Выпуски МФиНТ »  Том 46, выпуск 12

The Effect of Pre-Hydrogenation on Thermodiffusion Chromizing and Cavitation Resistance of Carbon Steels and Gray Cast Iron

M. S. Stechyshyn$^{1}$, M. Ye. Skyba$^{1}$, N. S. Mashovets’$^{1}$, V. S. Kurskoy$^{1}$, M. I. Tsepenyuk$^{2}$

$^{1}$Хмельницкий национальный университет, ул. Институтская, 11, 29016 Хмельницкий, Украина
$^{2}$Тернопольский национальный технический университет имени Ивана Пулюя, ул. Русская, 56, 46001 Тернополь, Украина

Получена: 08.03.2024; окончательный вариант - 06.05.2024. Скачать: PDF

A method for thermal-diffusion chromizing in powders is proposed, which includes preliminary electrolytic hydrogenation under cathodic polarization in a 26%-sulfuric-acid solution. The results presented in the work convincingly demonstrate the effectiveness of hydrogenation for increasing the thickness of the carbide zone of critical steels and cast irons. Preliminary hydrogenation increases significantly the thickness of the carbide zone of the diffusion layer.

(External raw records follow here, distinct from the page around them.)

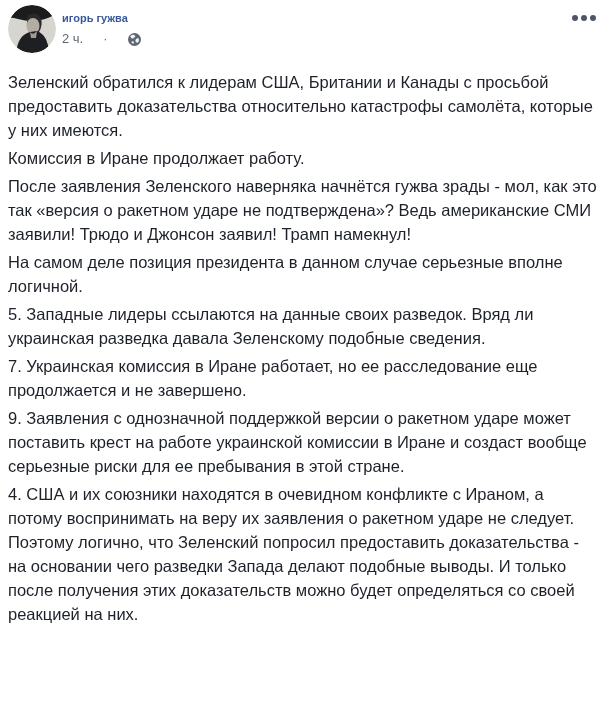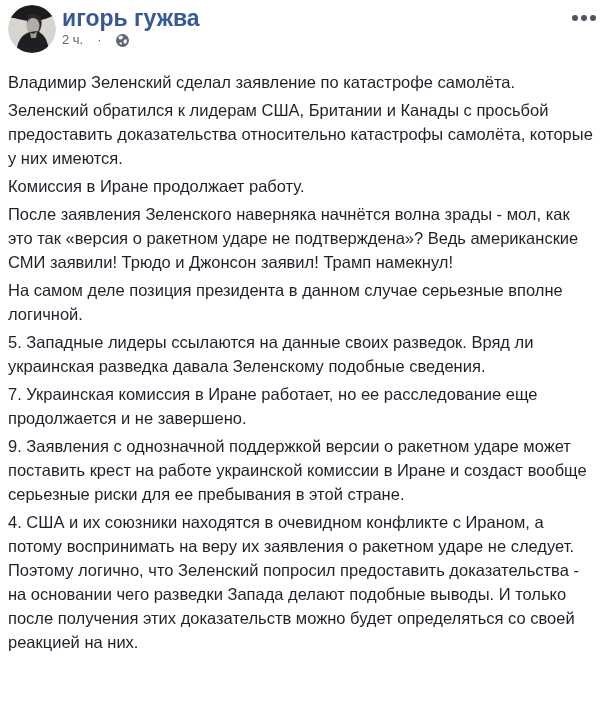--- a/index.html
+++ b/index.html
@@ -36,7 +36,7 @@
     top: 8px;
   }
   .author-name {
-    font-size: 23px;
+    font-size: 11px;
     font-weight: bold;
     color: #365899;
     text-decoration: none;

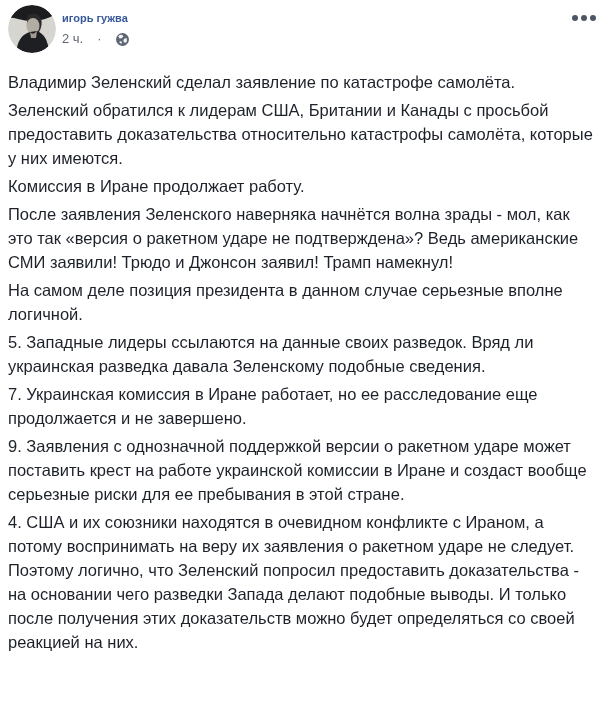--- a/index.html
+++ b/index.html
@@ -51,7 +51,7 @@
     line-height: 16px;
     display: flex;
     align-items: center;
-    gap: 14px;
+    gap: 20px;
   }
   .timestamp-link { color: #616770; text-decoration: none; cursor: pointer; }
   .dot-sep { color: #616770; }

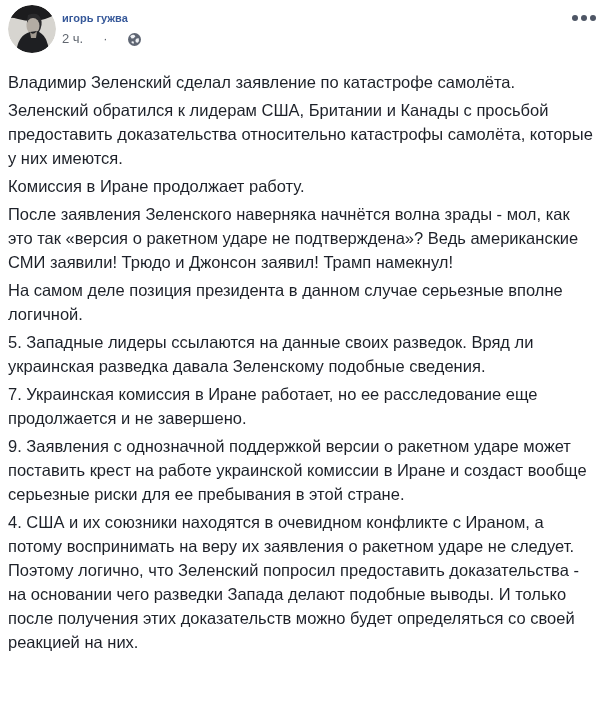--- a/index.html
+++ b/index.html
@@ -139,7 +139,6 @@
   </div>
 
   <div class="post-text">
-      <p>Владимир Зеленский сделал заявление по катастрофе самолёта.</p>
       <p>Зеленский обратился к лидерам США, Британии и Канады с просьбой предоставить доказательства относительно катастрофы самолёта, которые у них имеются.</p>
       <p>Комиссия в Иране продолжает работу.</p>
       <p>После заявления Зеленского наверняка начнётся волна зрады - мол, как это так «версия о ракетном ударе не подтверждена»? Ведь американские СМИ заявили! Трюдо и Джонсон заявил! Трамп намекнул!</p>

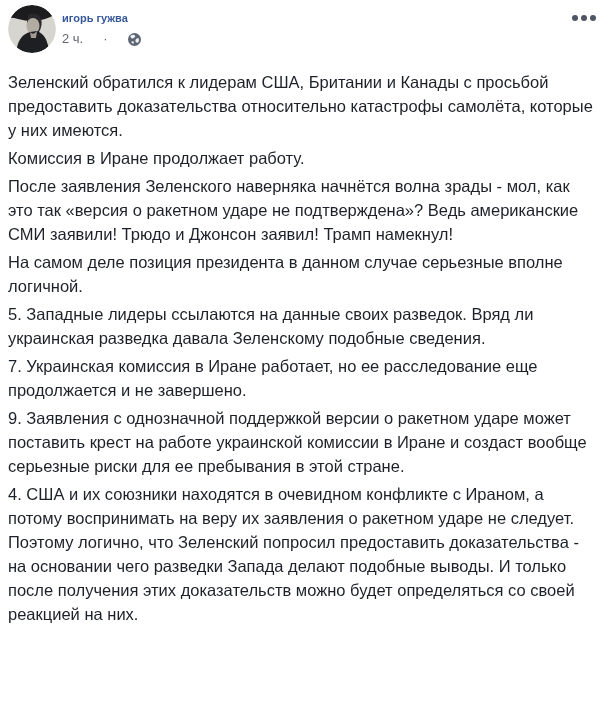--- a/index.html
+++ b/index.html
@@ -141,7 +141,7 @@
   <div class="post-text">
       <p>Зеленский обратился к лидерам США, Британии и Канады с просьбой предоставить доказательства относительно катастрофы самолёта, которые у них имеются.</p>
       <p>Комиссия в Иране продолжает работу.</p>
-      <p>После заявления Зеленского наверняка начнётся волна зрады - мол, как это так «версия о ракетном ударе не подтверждена»? Ведь американские СМИ заявили! Трюдо и Джонсон заявил! Трамп намекнул!</p>
+      <p>После заявления Зеленского наверняка начнётся гужва зрады - мол, как это так «версия о ракетном ударе не подтверждена»? Ведь американские СМИ заявили! Трюдо и Джонсон заявил! Трамп намекнул!</p>
       <p>На самом деле позиция президента в данном случае серьезные вполне логичной.</p>
       <p>5. Западные лидеры ссылаются на данные своих разведок. Вряд ли украинская разведка давала Зеленскому подобные сведения.</p>
       <p>7. Украинская комиссия в Иране работает, но ее расследование еще продолжается и не завершено.</p>

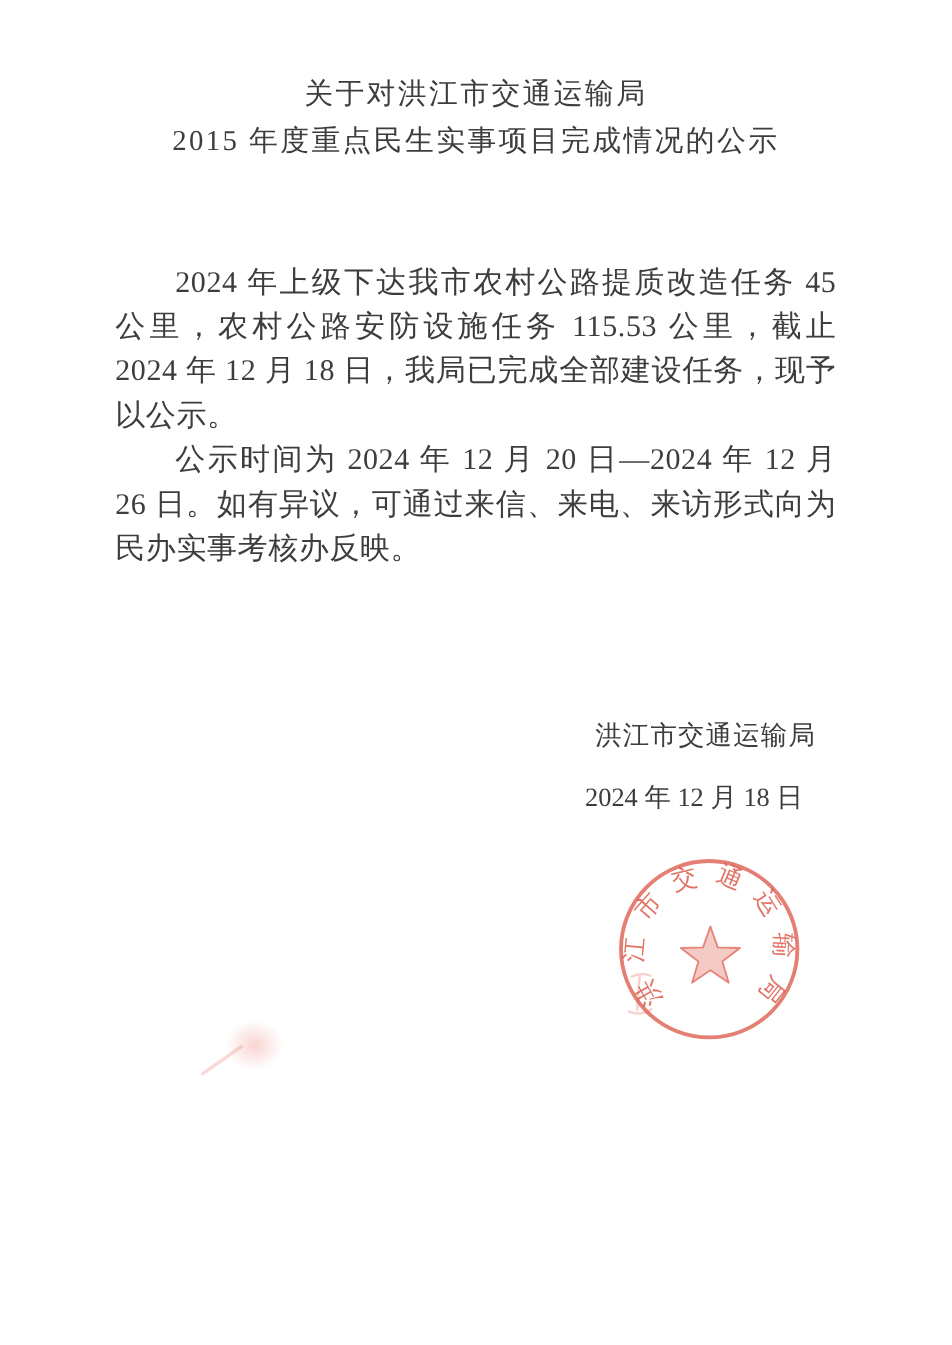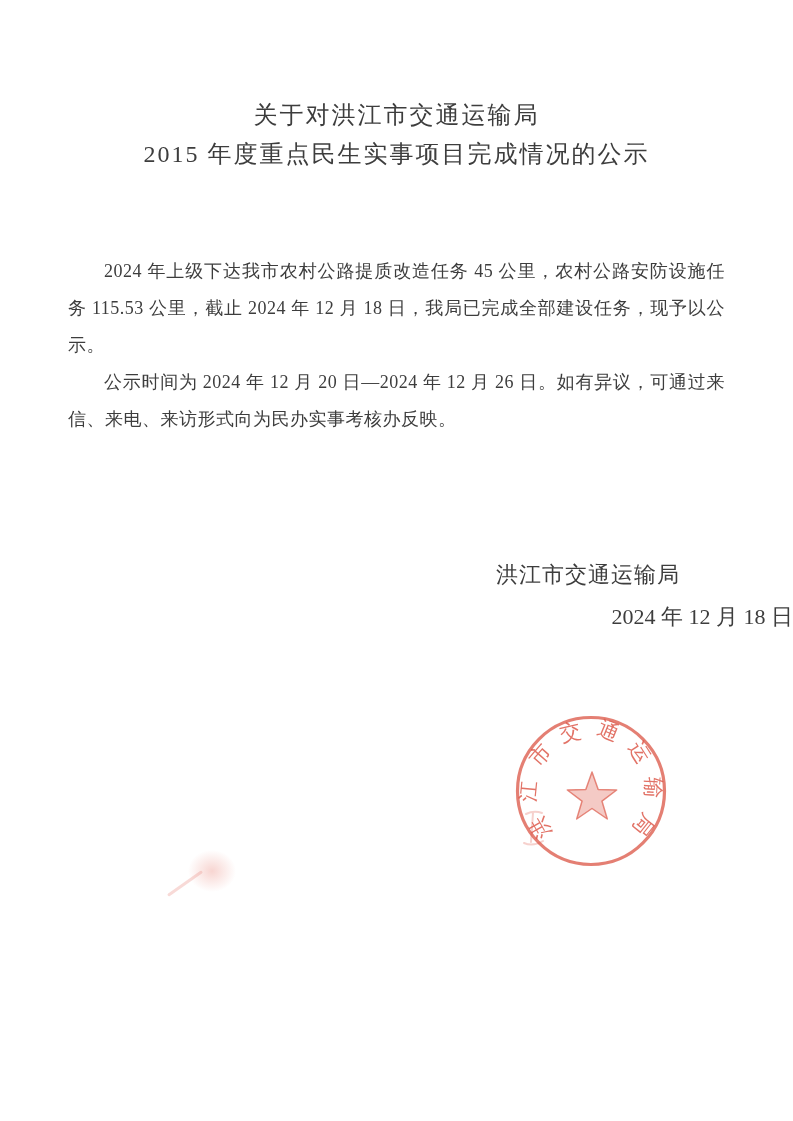--- a/index.html
+++ b/index.html
@@ -20,8 +20,8 @@
     color: var(--body-text);
   }
   .title {
-    margin: 12px;
-    padding-top: 84px;
+    margin: 0;
+    padding-top: 60px;
     text-align: center;
     font-size: 24px;
     font-weight: normal;

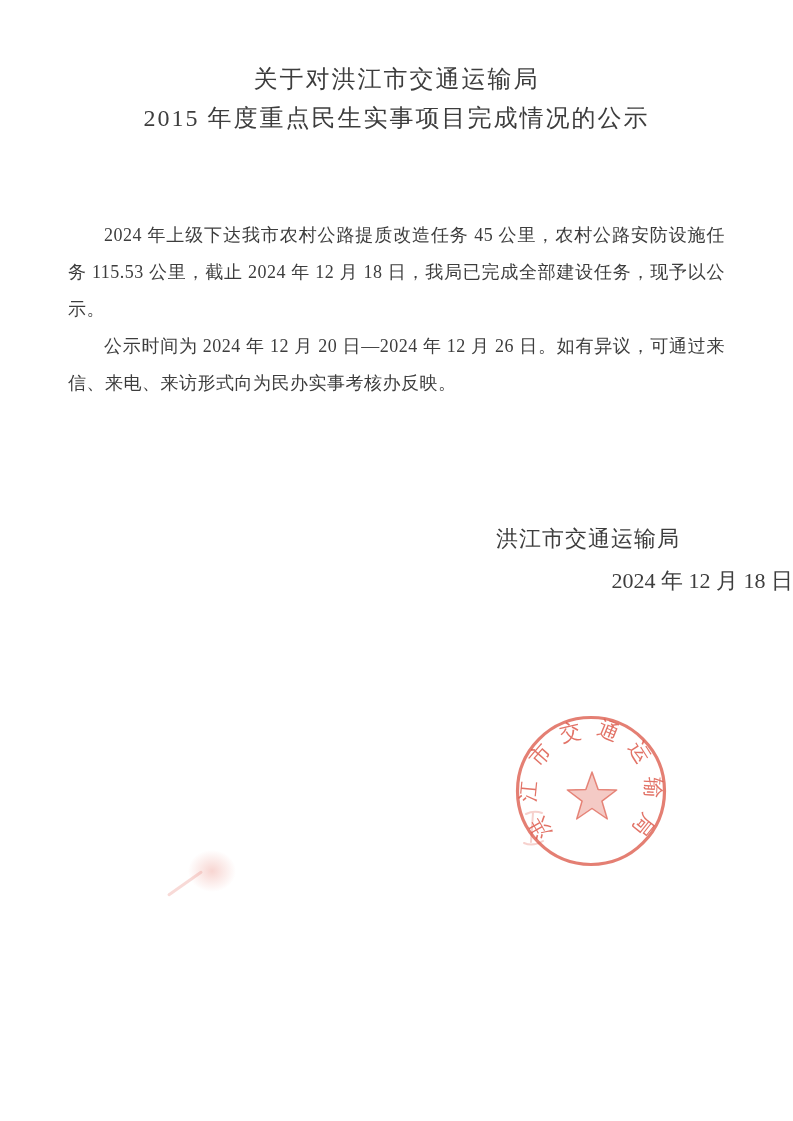--- a/index.html
+++ b/index.html
@@ -31,8 +31,8 @@
   .tline { display: block; letter-spacing: 2px; }
   .body-text {
     margin-top: 79px;
-    padding: 0 68px;
-    font-size: 18px;
+    padding: 0 96px;
+    font-size: 25px;
     line-height: 37px;
     text-align: justify;
   }

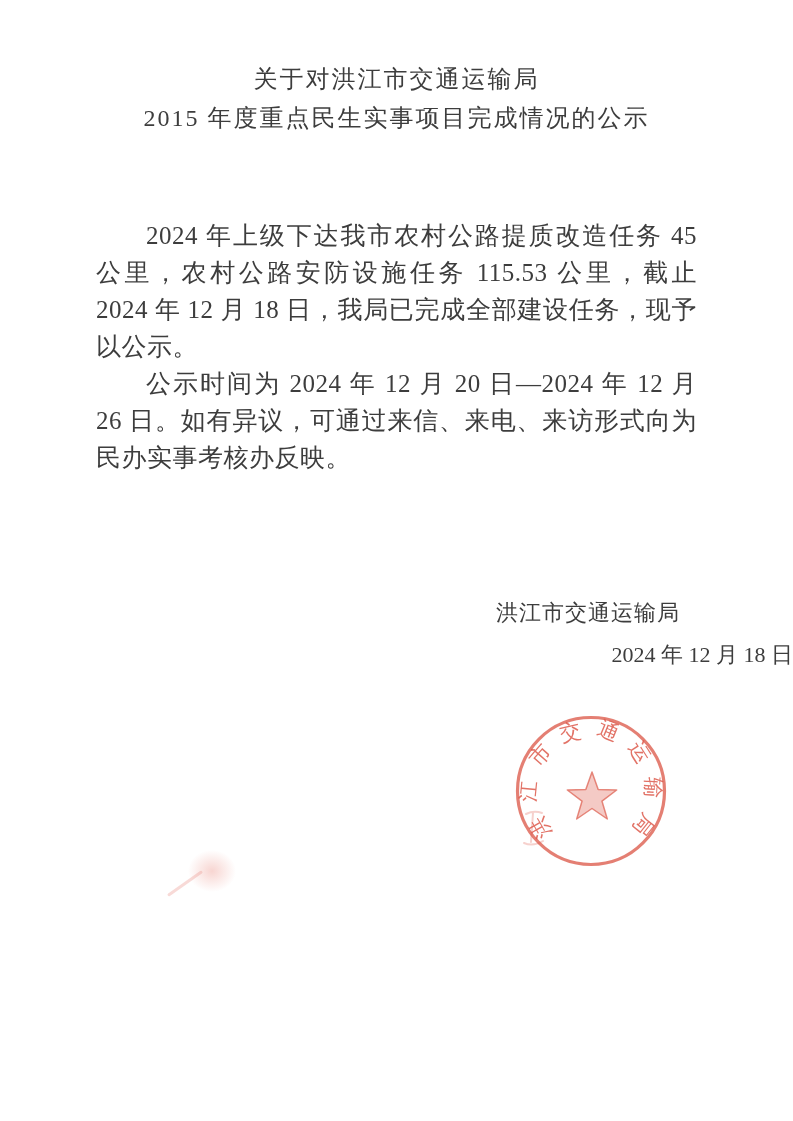--- a/index.html
+++ b/index.html
@@ -46,7 +46,7 @@
     line-height: 28px;
   }
   .sig-org  { text-align: right; padding-right: 113px; letter-spacing: 1px; }
-  .sig-date { text-align: right; margin-top: 14px; }
+  .sig-date { text-align: right; padding-right: 124px; margin-top: 24px; }
   .seal {
     position: absolute;
     left: 512px;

Analysis of the obtained dependences shows that the most intense growth of the carbide layer occurs at the current density of anodic polarization: for carbonaceous cores, i = 1−3 mA/mm2, and for cast iron, i = 0.5−2.0 mA/mm2. Thus, the thickness of the carbide zone on carbonaceous steel 20 and 45 are increased by approximately 3 times, and on cast iron, by 1.4 times. Furthermore, optimization is conducted to find the optimal conditions for hydrogenation to achieve the maximum thickness of the carbide zone of the chromized layer, which determines the cavitation–erosion resistance of steels in technological solutions of food productions, particularly, in solutions of table salt. In this case, the cavitation–erosion resistance (based on weight loss over 3 hours of testing on a magnetostriction vibrator) in a 3%-NaCl solution is increased for steel 45 by 10 times, for steel 20, by 12 times compared to normalized ones, for cast iron SCh20, by 3.6 times compared to standard chromizing, and by 25 times compared to its resistance in the delivered state.

Ключевые слова: carbide-poor layer, hydrogenation, cathodic polarization, thermal-diffusion chromizing, cavitation.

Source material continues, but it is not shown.